◆ Exercise ◆
The entries below contain pictures. Write out only the lines from the line with "margin-left: 37px ->" up to and including the line with "color: #3b82f6 ->", exactly, without them.
╭─ Data shown
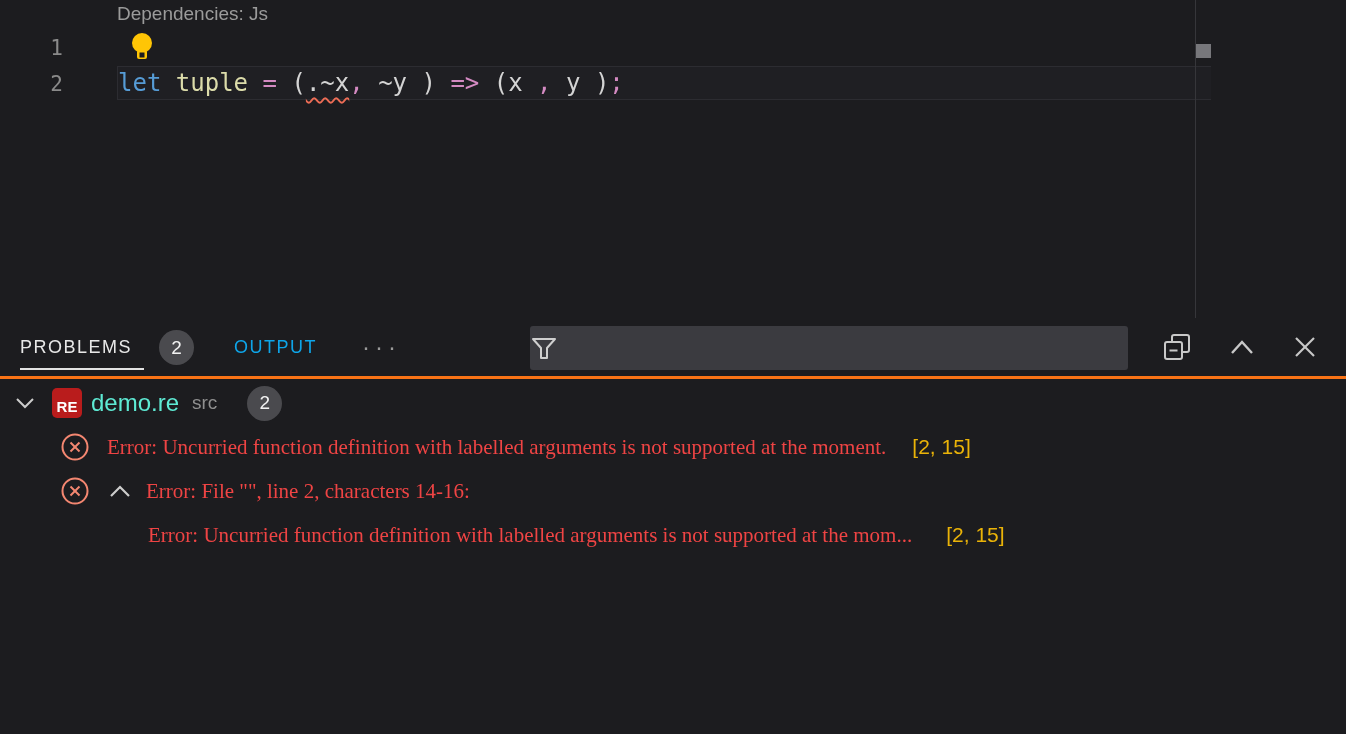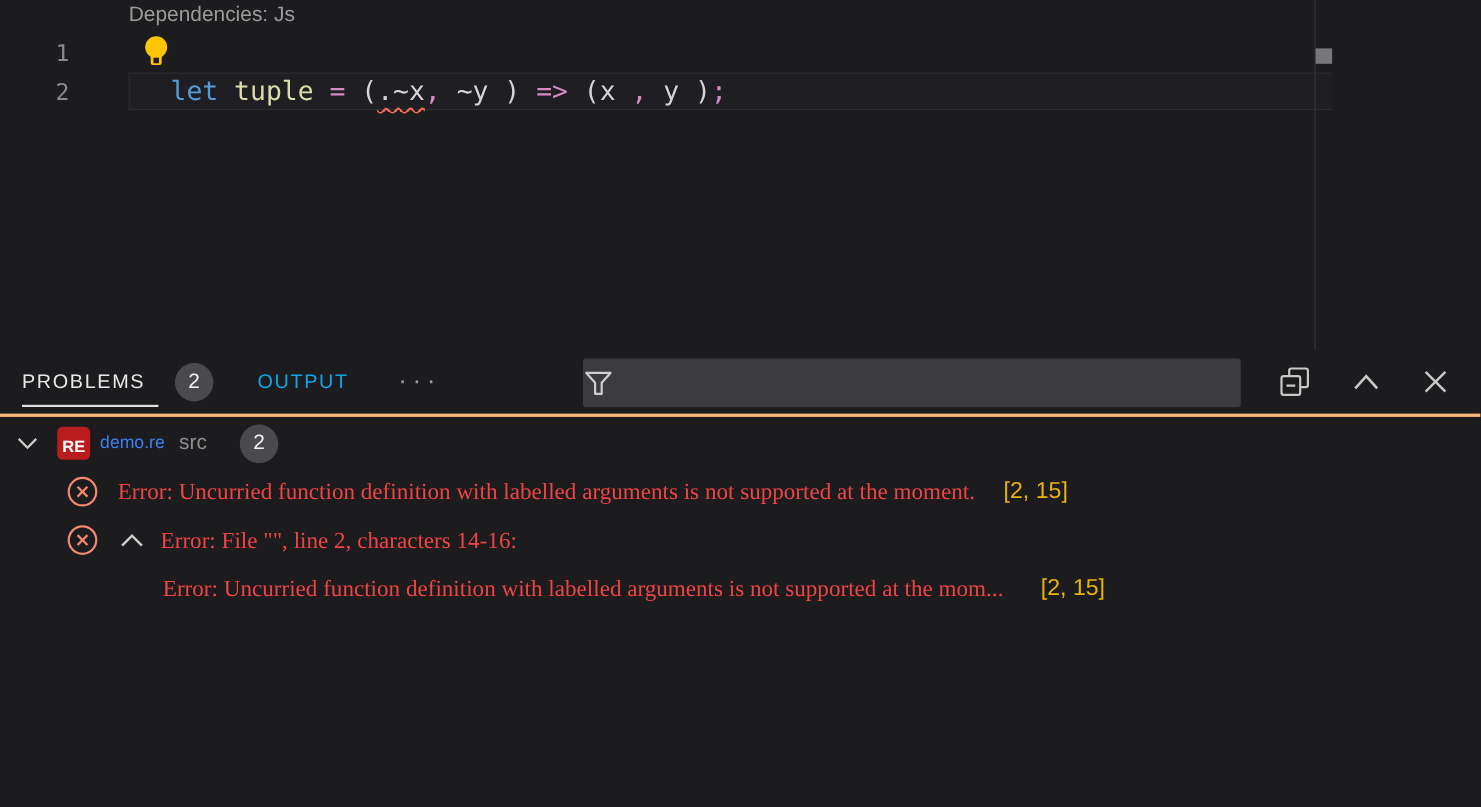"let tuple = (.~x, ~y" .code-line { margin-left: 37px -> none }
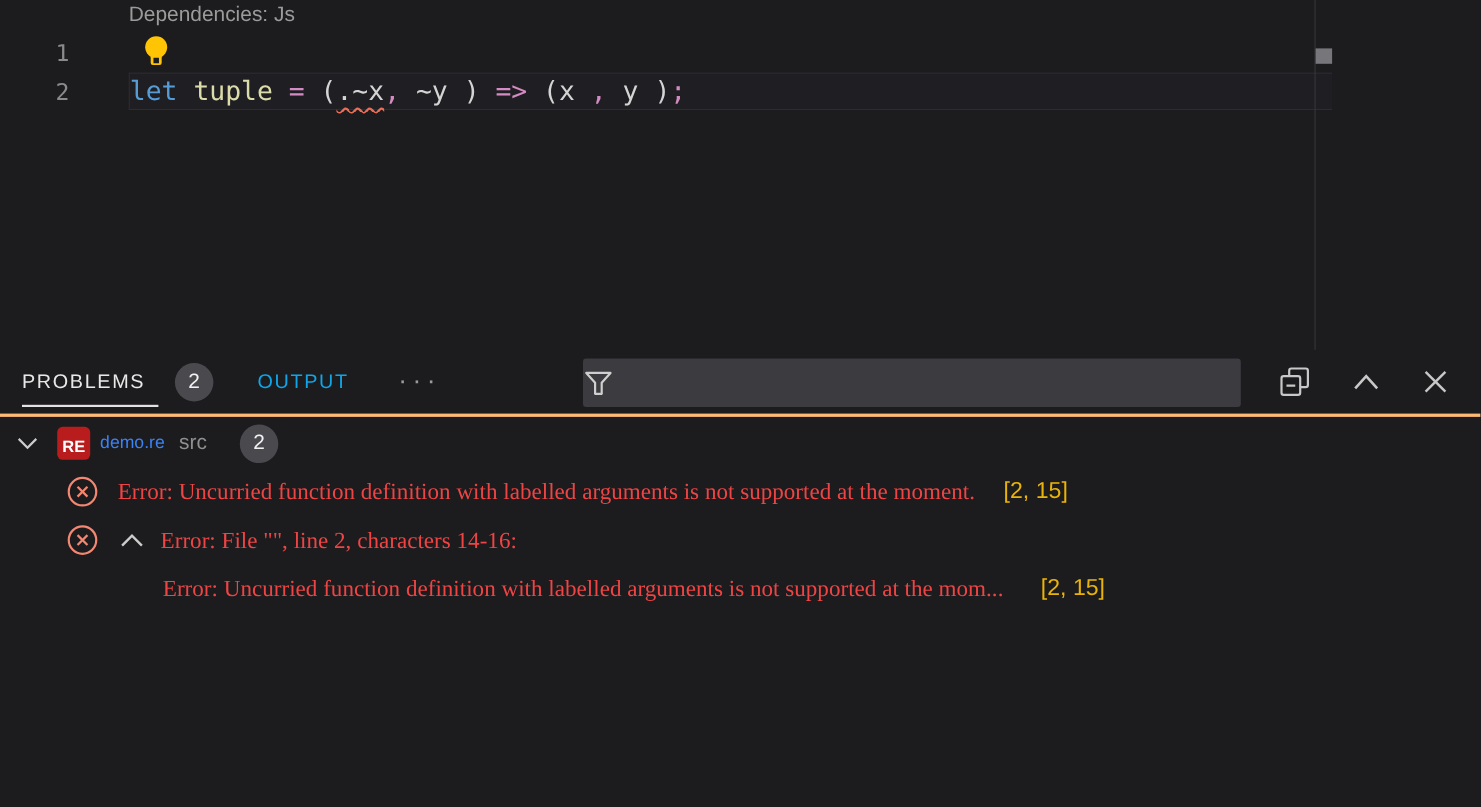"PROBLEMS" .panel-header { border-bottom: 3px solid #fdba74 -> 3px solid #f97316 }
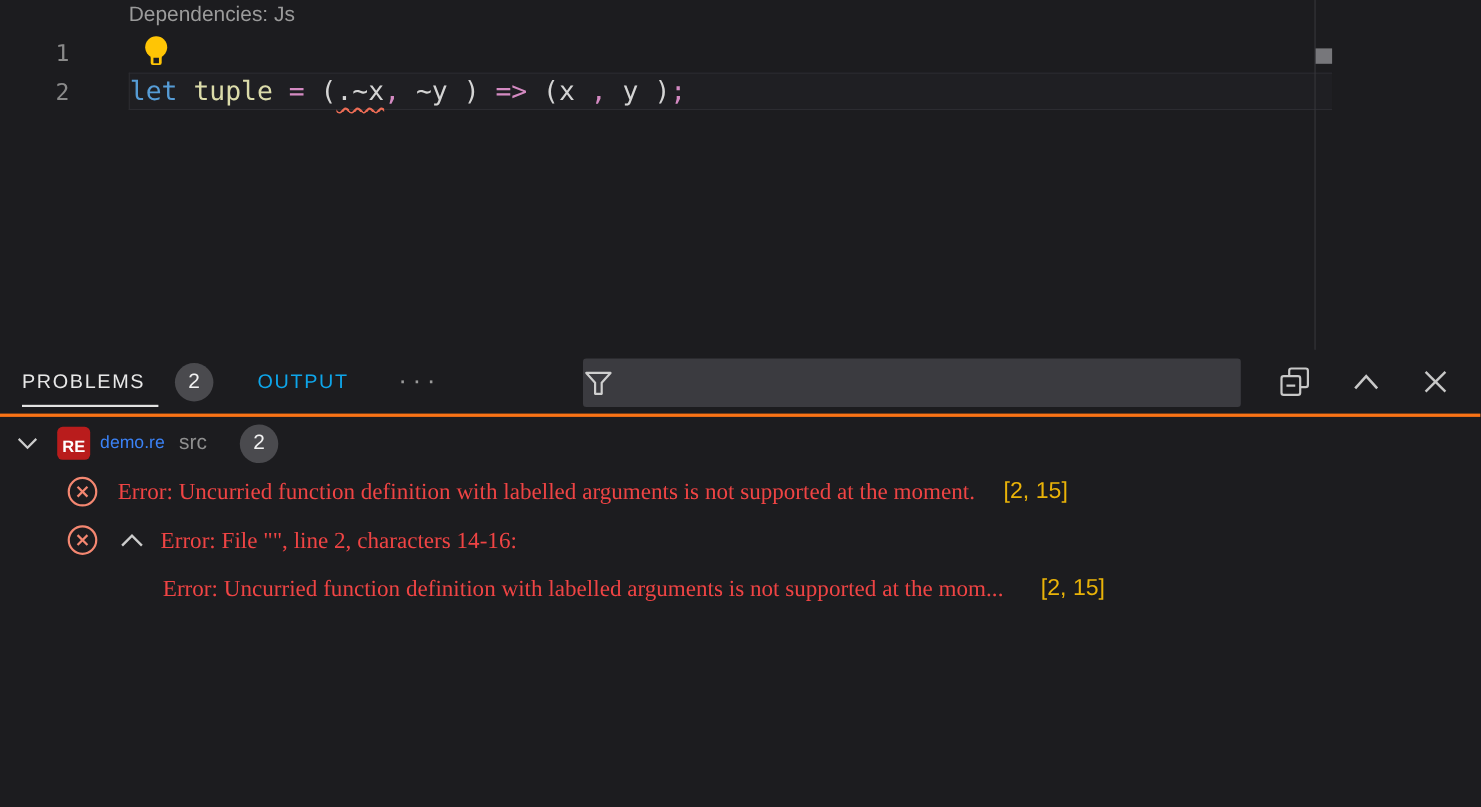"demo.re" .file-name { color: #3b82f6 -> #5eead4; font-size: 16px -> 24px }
╰─
╭─ Data shown
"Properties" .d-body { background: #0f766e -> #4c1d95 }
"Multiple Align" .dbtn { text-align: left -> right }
╰─
╭─ Data shown
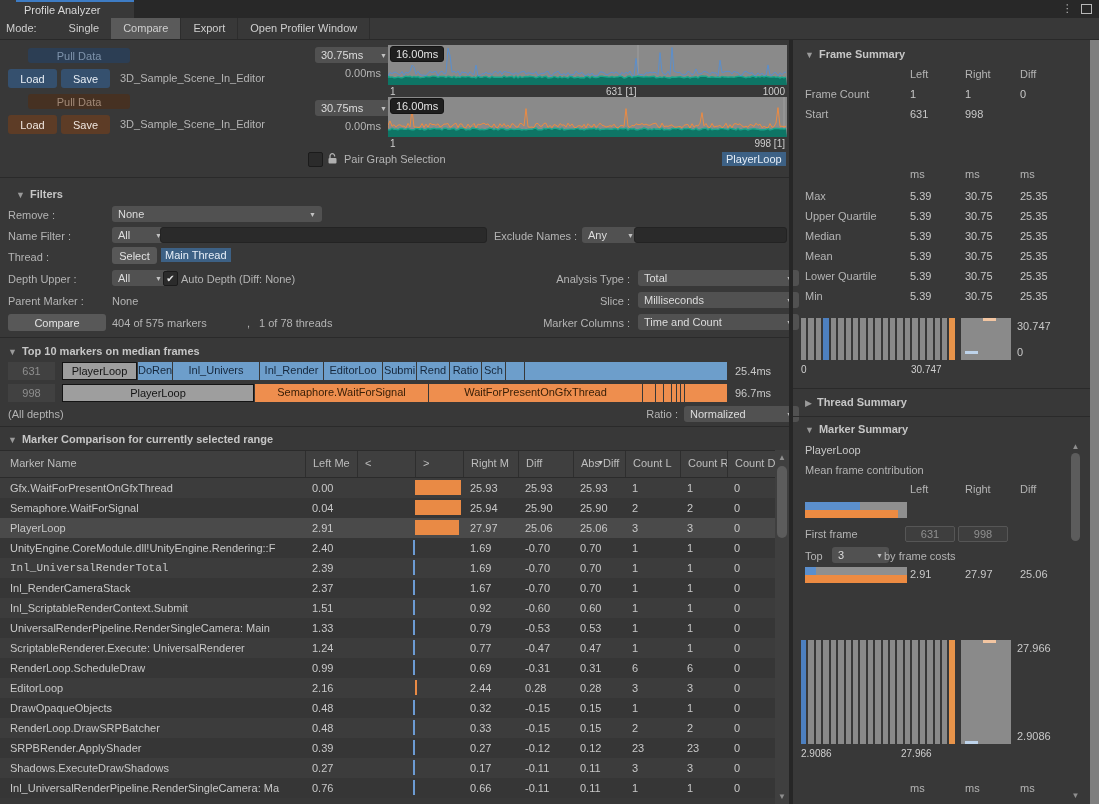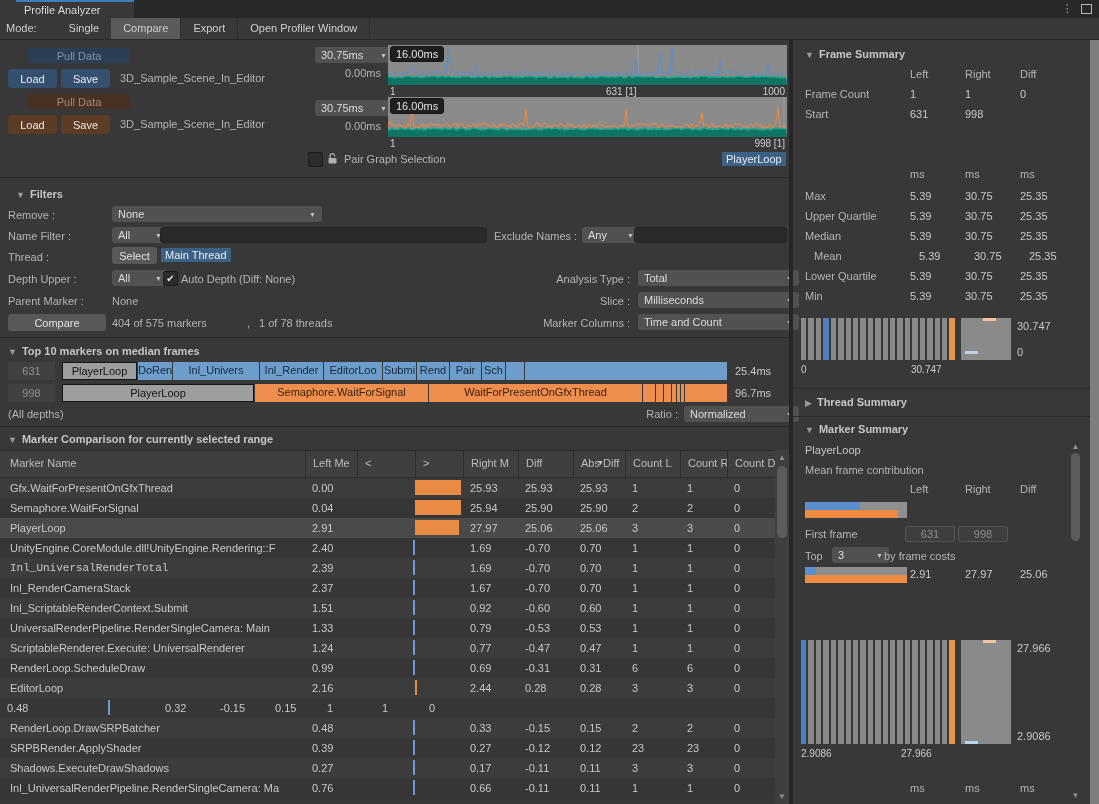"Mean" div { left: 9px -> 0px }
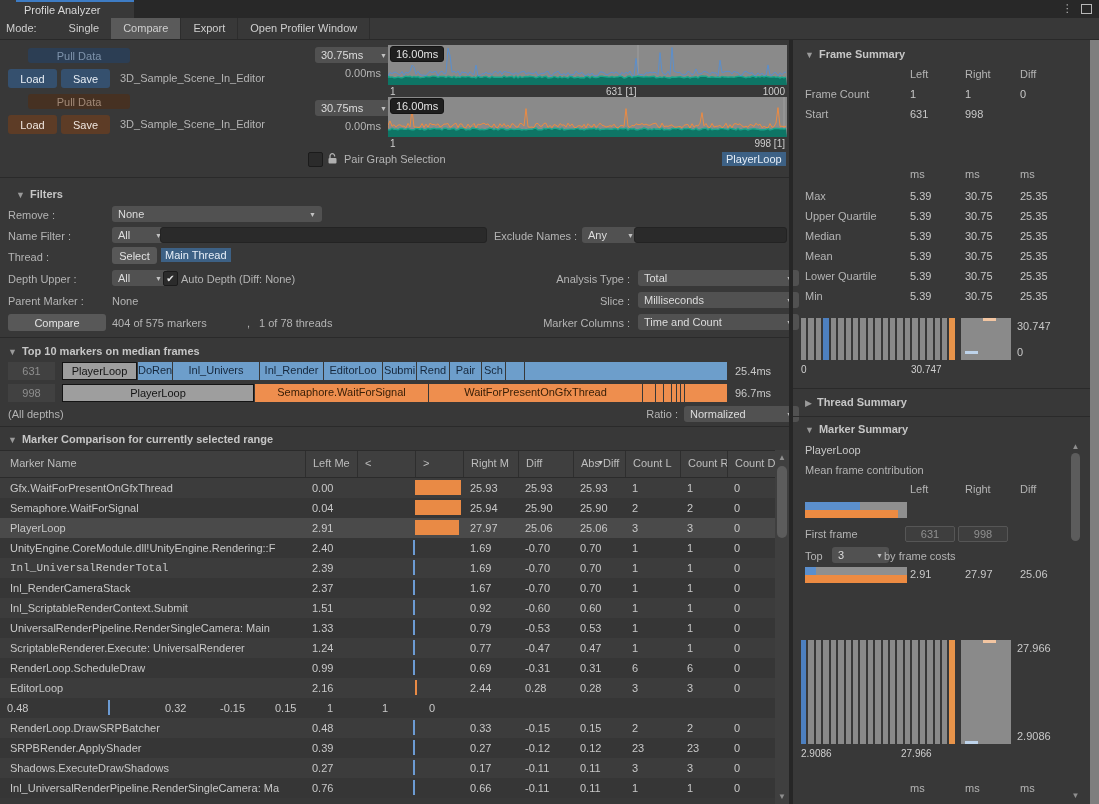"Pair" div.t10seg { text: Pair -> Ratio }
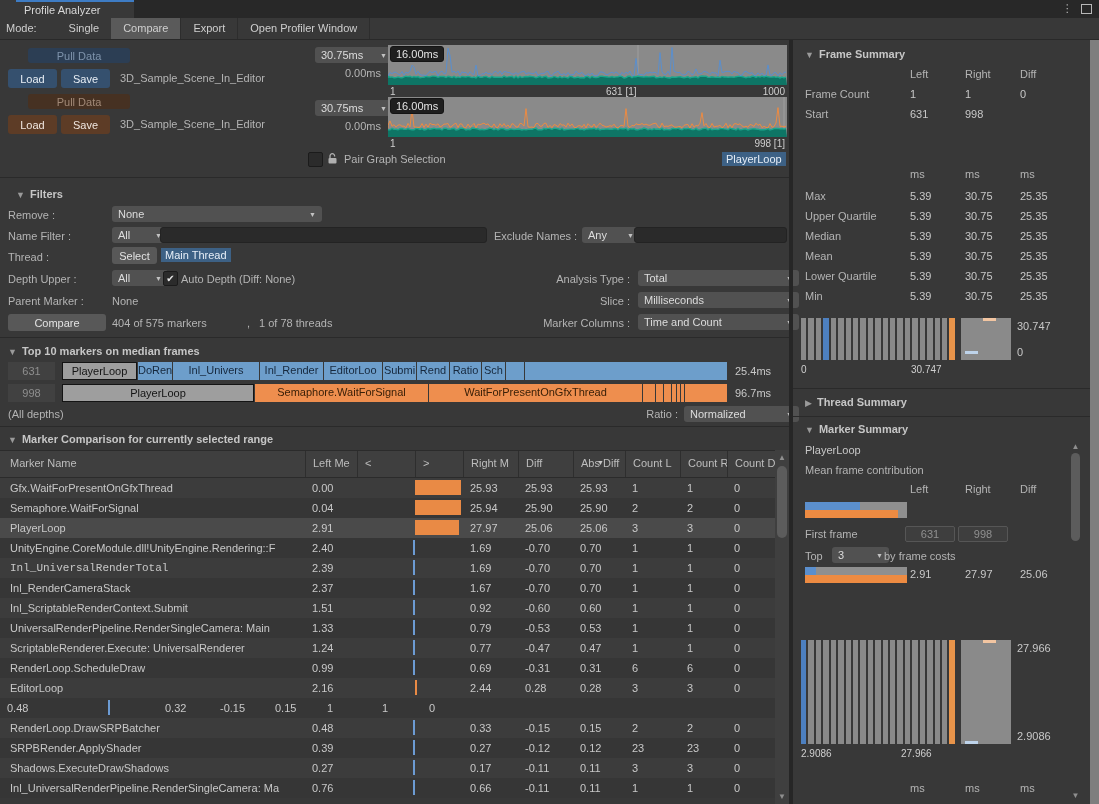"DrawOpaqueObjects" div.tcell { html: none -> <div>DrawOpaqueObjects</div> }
╰─
◆ Response box ◆
"let tuple = (.~x, ~y" .code-line { margin-left: 37px -> none }
"PROBLEMS" .panel-header { border-bottom: 3px solid #fdba74 -> 3px solid #f97316 }
"demo.re" .file-name { color: #3b82f6 -> #5eead4; font-size: 16px -> 24px }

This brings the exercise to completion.